» Recorded data:

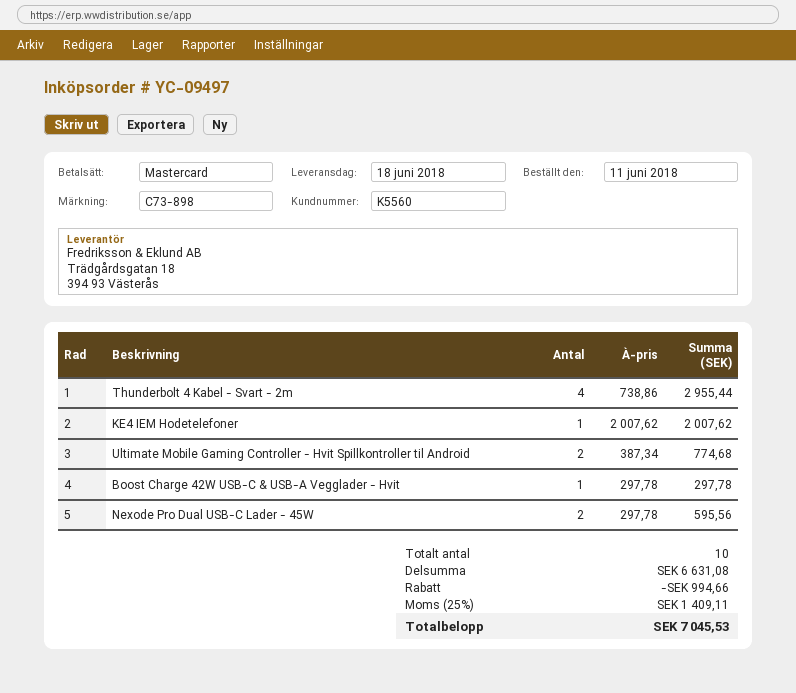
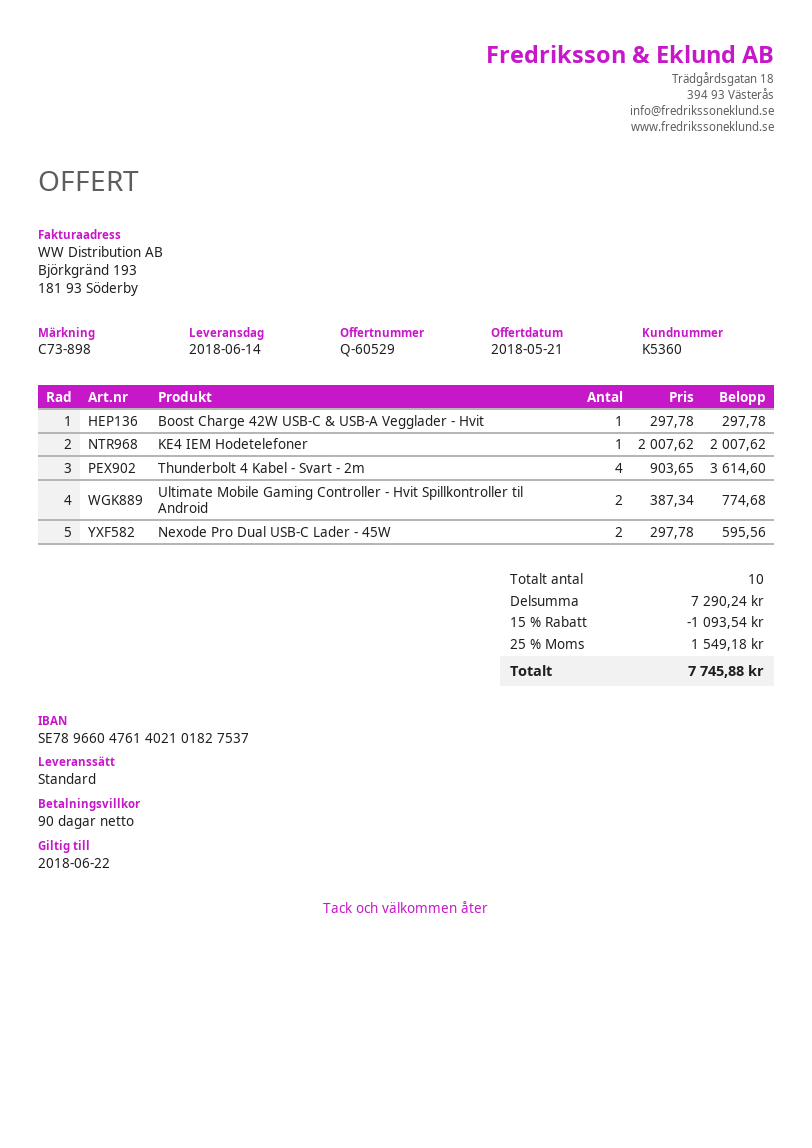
delivery date: 2018-06-18 -> 2018-06-14
customer number: K5560 -> K5360
Thunderbolt 4 Kabel - Svart - 2m: 4 x 738.86 = 2955.44 -> 4 x 903.65 = 3614.60
subtotal: 6631.08 -> 7290.24
discount: 994.66 -> 1093.54
tax: 25% = 1409.11 -> 25% = 1549.18
total: 7045.53 -> 7745.88

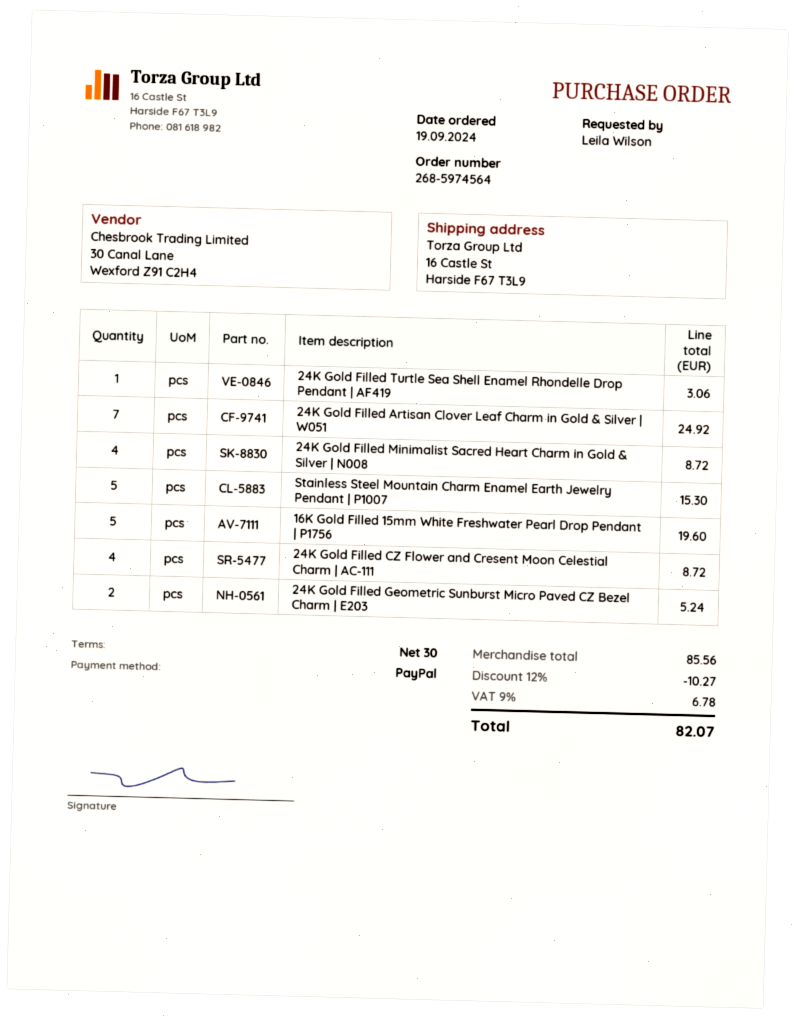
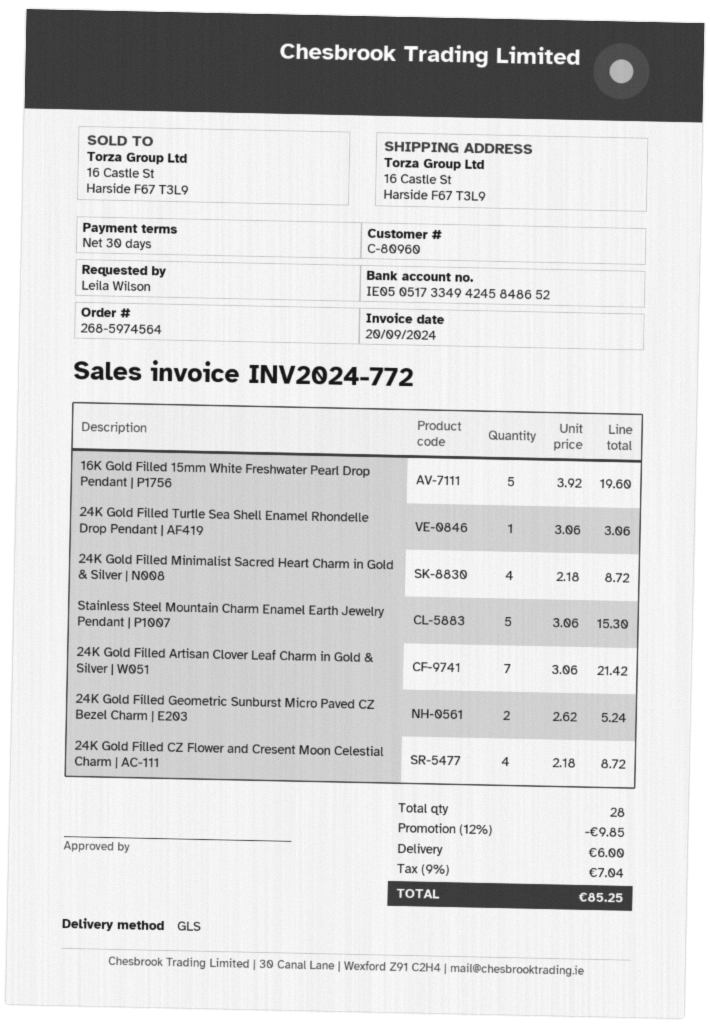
24K Gold Filled Artisan Clover Leaf Charm in Gold & Silver | W051: 7 for 24.92 -> 7 for 21.42
discount: 12% = 10.27 -> 12% = 9.85
shipping: none -> 6.00
tax: 9% = 6.78 -> 9% = 7.04
total: 82.07 -> 85.25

» Exercise prompt:
Please say how many lines of the listing hold the string "discount", answering with the number alone.

» Task result:
2